** Opening Task material block **

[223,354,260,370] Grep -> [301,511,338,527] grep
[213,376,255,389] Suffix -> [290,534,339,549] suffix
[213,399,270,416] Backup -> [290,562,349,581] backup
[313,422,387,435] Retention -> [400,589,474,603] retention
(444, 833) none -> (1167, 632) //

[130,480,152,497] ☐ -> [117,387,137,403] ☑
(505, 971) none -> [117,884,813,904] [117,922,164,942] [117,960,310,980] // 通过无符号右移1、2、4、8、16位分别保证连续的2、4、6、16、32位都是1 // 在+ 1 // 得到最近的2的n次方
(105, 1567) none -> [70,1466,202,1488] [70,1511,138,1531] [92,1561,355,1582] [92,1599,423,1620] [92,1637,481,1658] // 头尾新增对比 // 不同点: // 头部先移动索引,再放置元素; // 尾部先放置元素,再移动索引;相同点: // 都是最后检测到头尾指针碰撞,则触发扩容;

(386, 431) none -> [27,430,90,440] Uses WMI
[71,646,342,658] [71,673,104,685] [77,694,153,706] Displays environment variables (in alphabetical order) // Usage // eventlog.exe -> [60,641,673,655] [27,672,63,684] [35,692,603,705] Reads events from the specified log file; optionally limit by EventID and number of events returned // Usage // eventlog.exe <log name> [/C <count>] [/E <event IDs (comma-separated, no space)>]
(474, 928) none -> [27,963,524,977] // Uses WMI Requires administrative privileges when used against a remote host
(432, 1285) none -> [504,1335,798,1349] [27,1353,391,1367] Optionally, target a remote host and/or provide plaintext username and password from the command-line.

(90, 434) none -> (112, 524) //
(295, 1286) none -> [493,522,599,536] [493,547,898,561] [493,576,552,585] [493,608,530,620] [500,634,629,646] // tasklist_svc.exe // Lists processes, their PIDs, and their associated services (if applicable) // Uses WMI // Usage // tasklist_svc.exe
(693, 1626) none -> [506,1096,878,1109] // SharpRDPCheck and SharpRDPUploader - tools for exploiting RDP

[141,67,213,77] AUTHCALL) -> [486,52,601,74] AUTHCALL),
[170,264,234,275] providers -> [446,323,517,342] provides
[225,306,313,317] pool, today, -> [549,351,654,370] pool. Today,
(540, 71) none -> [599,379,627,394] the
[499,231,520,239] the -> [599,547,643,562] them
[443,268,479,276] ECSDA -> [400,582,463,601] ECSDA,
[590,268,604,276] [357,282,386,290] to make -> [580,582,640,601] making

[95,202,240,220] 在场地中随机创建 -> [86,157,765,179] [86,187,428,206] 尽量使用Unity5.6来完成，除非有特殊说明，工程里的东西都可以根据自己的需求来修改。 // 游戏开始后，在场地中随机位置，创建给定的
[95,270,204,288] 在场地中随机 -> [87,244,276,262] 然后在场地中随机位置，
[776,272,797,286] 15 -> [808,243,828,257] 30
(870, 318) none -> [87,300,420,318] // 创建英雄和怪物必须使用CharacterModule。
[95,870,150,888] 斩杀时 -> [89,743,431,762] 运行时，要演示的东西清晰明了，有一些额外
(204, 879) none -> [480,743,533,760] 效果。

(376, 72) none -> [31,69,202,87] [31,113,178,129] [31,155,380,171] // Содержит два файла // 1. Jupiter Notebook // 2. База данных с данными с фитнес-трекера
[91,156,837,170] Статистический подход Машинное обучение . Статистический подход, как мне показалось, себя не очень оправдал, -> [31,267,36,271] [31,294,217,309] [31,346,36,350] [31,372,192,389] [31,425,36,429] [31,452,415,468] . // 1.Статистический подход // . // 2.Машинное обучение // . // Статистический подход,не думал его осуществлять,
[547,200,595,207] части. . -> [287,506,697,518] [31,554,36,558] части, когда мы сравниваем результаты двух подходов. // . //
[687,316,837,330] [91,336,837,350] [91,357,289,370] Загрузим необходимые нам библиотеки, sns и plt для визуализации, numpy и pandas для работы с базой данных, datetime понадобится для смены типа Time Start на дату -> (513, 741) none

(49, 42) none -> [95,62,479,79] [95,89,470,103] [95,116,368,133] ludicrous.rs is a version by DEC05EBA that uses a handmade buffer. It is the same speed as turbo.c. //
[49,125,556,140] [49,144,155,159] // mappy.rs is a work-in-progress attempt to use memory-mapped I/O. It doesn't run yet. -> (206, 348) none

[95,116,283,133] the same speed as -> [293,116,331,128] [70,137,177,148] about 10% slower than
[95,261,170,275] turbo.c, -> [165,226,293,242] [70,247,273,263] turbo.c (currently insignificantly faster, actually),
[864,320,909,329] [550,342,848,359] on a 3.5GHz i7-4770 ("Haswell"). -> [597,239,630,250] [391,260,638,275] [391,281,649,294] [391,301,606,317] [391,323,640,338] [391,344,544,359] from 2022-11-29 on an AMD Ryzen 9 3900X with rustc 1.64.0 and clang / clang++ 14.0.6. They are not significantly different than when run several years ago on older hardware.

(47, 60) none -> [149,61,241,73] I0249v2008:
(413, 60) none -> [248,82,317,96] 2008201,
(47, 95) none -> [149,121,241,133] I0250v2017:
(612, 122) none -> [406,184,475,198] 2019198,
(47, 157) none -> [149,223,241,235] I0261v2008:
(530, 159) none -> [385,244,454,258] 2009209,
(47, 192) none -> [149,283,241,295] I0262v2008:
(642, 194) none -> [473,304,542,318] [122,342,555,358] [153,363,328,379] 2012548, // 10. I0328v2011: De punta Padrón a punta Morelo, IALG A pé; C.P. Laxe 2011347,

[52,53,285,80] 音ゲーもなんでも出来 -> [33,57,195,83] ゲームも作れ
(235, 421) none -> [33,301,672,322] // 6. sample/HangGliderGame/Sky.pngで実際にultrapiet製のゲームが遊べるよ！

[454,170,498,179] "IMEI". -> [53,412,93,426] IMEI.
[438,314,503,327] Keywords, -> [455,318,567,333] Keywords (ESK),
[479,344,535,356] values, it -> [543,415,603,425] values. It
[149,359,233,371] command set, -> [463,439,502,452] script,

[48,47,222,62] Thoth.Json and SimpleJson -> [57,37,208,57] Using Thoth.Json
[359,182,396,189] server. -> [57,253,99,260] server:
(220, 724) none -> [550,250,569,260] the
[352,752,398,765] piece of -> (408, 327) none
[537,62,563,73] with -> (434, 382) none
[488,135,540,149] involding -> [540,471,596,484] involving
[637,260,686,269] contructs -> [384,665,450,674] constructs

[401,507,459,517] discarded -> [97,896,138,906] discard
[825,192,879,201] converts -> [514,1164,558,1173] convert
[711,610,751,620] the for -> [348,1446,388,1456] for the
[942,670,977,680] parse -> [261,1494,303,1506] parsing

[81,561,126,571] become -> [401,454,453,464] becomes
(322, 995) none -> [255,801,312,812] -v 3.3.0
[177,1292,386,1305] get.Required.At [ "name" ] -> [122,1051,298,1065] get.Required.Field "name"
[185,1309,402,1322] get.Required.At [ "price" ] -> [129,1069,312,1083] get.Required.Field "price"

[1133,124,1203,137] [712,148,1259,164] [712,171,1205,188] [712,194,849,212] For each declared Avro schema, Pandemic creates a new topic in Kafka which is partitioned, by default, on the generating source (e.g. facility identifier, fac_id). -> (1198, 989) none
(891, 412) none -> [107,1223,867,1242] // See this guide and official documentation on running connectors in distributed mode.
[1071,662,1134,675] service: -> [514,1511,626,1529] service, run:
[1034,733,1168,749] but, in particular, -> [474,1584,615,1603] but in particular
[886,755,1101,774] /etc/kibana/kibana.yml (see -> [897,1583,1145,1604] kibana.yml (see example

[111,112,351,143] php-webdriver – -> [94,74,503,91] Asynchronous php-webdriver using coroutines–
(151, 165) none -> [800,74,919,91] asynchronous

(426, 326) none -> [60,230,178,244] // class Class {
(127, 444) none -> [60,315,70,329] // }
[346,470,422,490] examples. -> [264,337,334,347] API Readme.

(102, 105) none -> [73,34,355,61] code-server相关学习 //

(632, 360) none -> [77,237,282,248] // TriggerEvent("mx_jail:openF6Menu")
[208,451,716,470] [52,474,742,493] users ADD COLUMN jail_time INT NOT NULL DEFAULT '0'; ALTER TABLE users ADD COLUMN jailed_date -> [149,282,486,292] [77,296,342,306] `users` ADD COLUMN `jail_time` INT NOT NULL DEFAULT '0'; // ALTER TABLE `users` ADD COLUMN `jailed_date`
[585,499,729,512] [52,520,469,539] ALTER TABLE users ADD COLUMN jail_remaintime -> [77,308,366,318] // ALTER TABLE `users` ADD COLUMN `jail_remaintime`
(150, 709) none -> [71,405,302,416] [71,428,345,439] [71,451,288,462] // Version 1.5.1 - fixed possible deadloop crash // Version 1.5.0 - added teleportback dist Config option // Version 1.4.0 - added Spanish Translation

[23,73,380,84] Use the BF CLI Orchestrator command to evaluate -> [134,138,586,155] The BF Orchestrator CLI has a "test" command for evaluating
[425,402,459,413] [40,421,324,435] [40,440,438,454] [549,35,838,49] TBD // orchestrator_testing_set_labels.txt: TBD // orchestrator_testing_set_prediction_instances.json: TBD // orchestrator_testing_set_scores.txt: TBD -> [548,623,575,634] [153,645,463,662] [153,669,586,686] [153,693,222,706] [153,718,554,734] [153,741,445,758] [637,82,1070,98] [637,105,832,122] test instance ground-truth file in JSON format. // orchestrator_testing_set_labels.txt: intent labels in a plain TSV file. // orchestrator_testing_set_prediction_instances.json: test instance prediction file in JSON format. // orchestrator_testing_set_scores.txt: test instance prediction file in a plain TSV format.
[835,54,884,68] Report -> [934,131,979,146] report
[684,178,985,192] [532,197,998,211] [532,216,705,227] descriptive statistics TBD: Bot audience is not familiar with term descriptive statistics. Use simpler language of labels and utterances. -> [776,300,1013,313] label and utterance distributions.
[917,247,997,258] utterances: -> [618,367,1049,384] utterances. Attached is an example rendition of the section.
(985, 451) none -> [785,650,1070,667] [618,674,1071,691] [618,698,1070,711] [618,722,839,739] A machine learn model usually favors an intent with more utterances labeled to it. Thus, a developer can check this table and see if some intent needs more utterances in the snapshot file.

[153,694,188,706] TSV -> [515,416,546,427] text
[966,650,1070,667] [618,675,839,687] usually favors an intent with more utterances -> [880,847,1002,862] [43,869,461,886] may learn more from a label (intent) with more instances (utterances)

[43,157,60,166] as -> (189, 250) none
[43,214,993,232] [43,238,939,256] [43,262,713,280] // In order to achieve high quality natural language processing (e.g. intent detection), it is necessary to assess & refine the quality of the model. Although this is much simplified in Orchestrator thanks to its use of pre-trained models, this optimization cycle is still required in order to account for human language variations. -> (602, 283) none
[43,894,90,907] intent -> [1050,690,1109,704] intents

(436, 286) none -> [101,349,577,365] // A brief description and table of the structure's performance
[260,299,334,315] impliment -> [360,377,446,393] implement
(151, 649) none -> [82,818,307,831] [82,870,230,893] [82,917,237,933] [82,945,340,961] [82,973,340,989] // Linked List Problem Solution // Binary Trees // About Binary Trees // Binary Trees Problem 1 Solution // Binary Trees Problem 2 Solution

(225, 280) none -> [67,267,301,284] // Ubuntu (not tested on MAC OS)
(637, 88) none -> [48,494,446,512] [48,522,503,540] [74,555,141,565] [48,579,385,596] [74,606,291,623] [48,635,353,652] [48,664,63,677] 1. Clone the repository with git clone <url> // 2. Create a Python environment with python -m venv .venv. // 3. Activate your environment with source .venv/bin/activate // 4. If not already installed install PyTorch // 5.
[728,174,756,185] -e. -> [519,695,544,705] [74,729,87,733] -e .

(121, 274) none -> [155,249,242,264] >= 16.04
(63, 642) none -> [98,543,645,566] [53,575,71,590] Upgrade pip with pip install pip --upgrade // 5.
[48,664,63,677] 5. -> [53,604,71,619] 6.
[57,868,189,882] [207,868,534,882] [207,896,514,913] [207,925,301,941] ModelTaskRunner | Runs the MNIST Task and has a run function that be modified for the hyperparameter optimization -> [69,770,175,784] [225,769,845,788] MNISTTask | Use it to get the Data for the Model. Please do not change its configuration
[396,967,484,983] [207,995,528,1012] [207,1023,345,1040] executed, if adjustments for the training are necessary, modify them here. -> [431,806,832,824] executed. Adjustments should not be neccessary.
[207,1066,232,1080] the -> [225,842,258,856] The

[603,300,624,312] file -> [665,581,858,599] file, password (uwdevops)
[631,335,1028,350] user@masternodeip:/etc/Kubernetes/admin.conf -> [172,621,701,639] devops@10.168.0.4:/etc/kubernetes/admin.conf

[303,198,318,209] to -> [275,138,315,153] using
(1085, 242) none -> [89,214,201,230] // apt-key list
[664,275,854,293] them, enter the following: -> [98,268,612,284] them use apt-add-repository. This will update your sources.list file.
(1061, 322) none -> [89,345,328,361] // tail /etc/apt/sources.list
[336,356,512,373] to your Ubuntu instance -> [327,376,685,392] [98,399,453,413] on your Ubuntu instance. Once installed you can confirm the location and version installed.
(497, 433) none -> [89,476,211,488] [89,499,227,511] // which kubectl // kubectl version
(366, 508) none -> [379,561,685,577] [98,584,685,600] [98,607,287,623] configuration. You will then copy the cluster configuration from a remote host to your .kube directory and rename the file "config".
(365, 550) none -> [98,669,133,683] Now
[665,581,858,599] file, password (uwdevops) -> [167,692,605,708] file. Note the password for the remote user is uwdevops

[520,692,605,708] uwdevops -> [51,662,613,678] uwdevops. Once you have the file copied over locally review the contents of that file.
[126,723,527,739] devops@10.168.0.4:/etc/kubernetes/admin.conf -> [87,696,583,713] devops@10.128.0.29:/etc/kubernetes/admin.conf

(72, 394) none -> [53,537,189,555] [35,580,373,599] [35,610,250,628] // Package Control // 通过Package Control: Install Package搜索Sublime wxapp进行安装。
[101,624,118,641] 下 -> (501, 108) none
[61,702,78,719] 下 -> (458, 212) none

** Closing Task material block **

Task brief:
Give a single number: the count of lines above that include the word "which".

Solution to the problem:
2